[About this task] Where the word "NodeJS" shows up in the entries below, please copy the whole line.

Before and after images
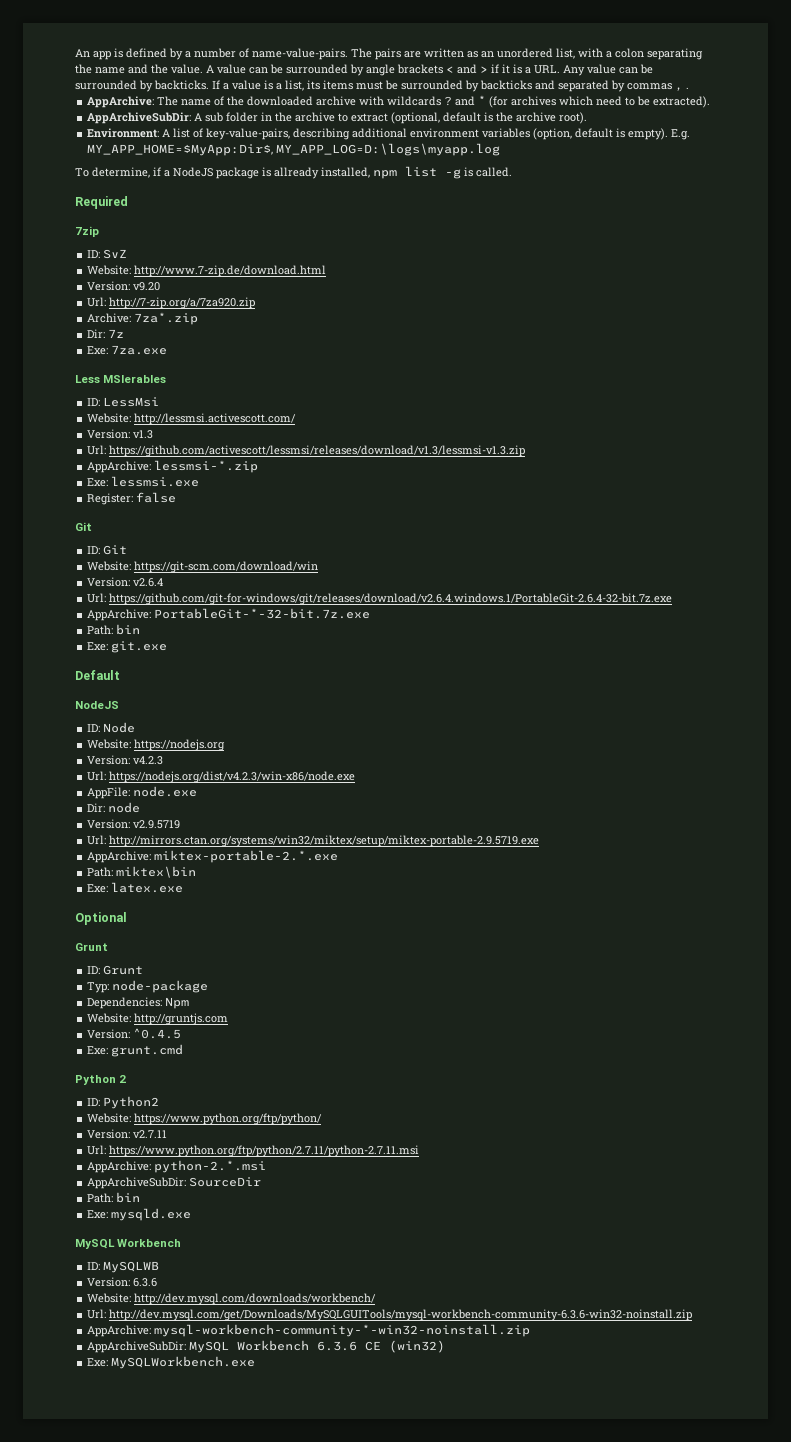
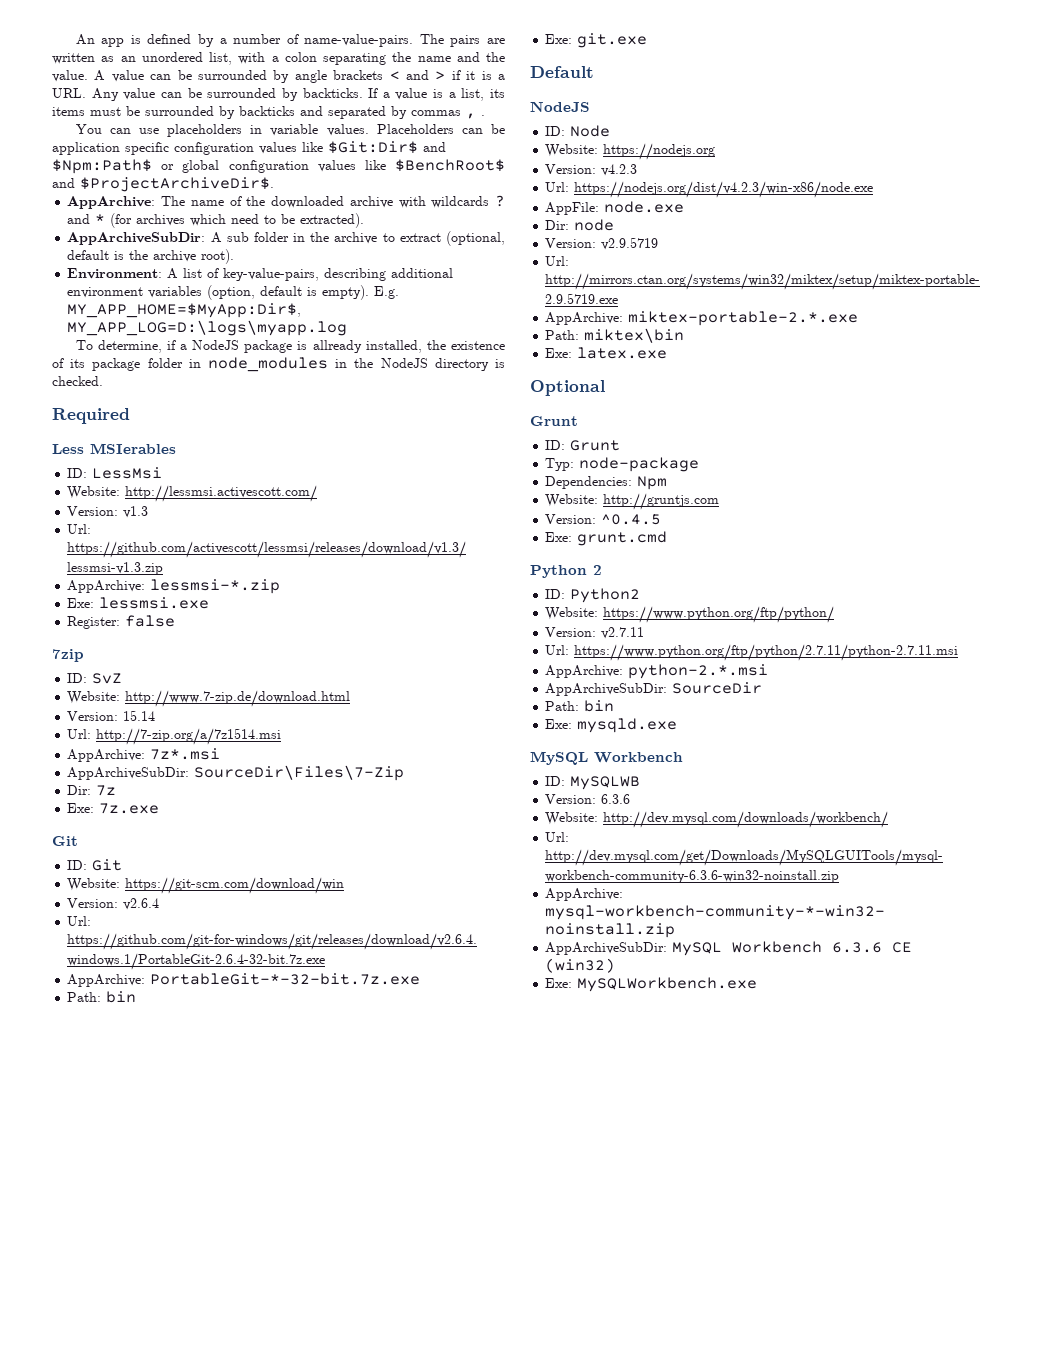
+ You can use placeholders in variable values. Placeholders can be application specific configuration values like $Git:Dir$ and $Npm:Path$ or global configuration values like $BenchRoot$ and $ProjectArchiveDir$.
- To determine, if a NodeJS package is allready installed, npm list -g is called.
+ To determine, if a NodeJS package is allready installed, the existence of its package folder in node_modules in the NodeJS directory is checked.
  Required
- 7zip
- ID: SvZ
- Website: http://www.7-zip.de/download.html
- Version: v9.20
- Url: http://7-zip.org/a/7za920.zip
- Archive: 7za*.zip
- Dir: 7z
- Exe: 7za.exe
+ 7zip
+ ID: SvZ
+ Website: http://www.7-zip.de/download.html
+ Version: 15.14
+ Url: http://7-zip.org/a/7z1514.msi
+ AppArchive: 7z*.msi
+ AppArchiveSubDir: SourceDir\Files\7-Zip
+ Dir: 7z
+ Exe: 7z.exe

--

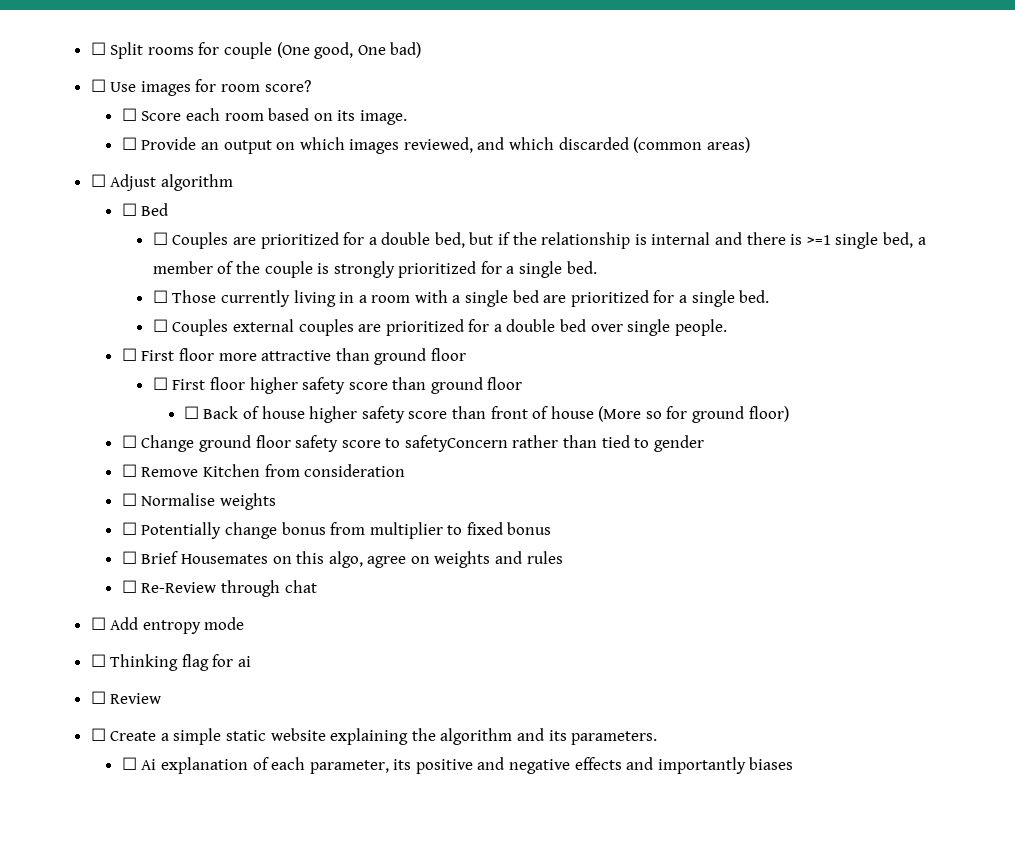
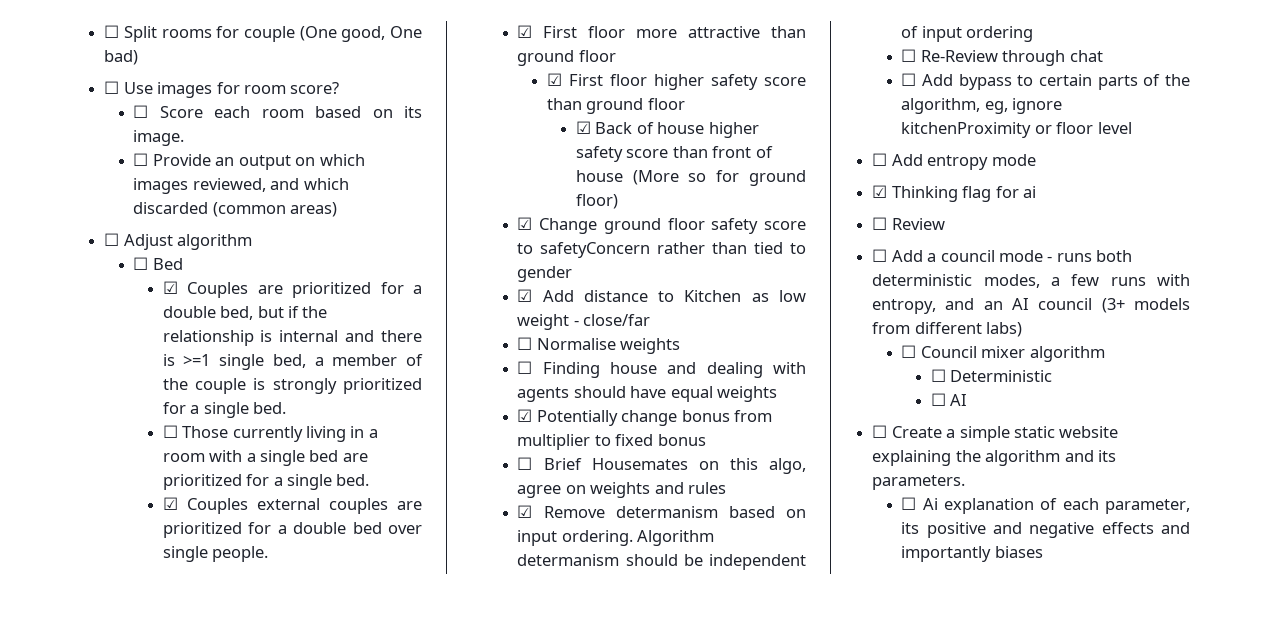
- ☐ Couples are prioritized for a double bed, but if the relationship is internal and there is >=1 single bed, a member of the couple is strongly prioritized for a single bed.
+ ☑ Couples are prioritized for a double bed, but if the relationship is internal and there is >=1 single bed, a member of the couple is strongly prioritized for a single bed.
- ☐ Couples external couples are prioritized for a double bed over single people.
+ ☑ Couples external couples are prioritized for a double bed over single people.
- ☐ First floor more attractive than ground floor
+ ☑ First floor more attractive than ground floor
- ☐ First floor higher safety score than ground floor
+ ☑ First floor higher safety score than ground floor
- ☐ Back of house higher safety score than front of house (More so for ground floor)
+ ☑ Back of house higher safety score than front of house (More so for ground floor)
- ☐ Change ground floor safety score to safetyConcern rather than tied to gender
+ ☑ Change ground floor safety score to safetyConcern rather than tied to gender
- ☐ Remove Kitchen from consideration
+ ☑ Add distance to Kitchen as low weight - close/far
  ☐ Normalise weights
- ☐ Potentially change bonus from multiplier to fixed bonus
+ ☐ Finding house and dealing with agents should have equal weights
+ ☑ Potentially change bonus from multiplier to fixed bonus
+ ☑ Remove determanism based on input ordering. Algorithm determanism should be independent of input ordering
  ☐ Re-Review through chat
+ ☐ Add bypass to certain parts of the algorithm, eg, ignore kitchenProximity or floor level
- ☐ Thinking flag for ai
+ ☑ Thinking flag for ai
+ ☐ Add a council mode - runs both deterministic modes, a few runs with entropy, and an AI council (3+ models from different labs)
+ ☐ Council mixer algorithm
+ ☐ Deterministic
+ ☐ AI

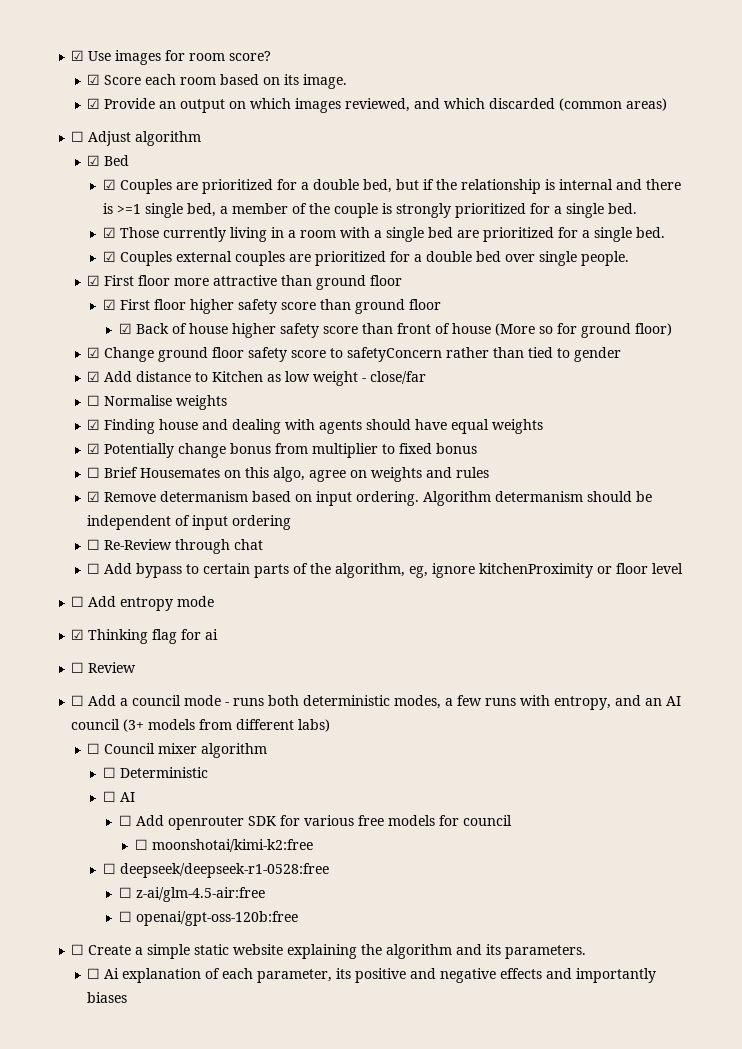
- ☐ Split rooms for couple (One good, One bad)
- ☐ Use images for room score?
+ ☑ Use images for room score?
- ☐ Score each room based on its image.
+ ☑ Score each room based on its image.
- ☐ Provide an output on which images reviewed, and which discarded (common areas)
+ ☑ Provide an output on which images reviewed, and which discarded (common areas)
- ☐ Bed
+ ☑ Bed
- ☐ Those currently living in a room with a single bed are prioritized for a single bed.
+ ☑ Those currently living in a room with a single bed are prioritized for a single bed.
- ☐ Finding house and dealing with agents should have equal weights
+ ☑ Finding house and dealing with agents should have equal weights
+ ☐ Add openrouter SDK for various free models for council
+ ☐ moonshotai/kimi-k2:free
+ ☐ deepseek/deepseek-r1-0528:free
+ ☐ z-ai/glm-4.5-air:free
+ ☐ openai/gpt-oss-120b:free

[The answer]
- To determine, if a NodeJS package is allready installed, npm list -g is called.
+ To determine, if a NodeJS package is allready installed, the existence of its package folder in node_modules in the NodeJS directory is checked.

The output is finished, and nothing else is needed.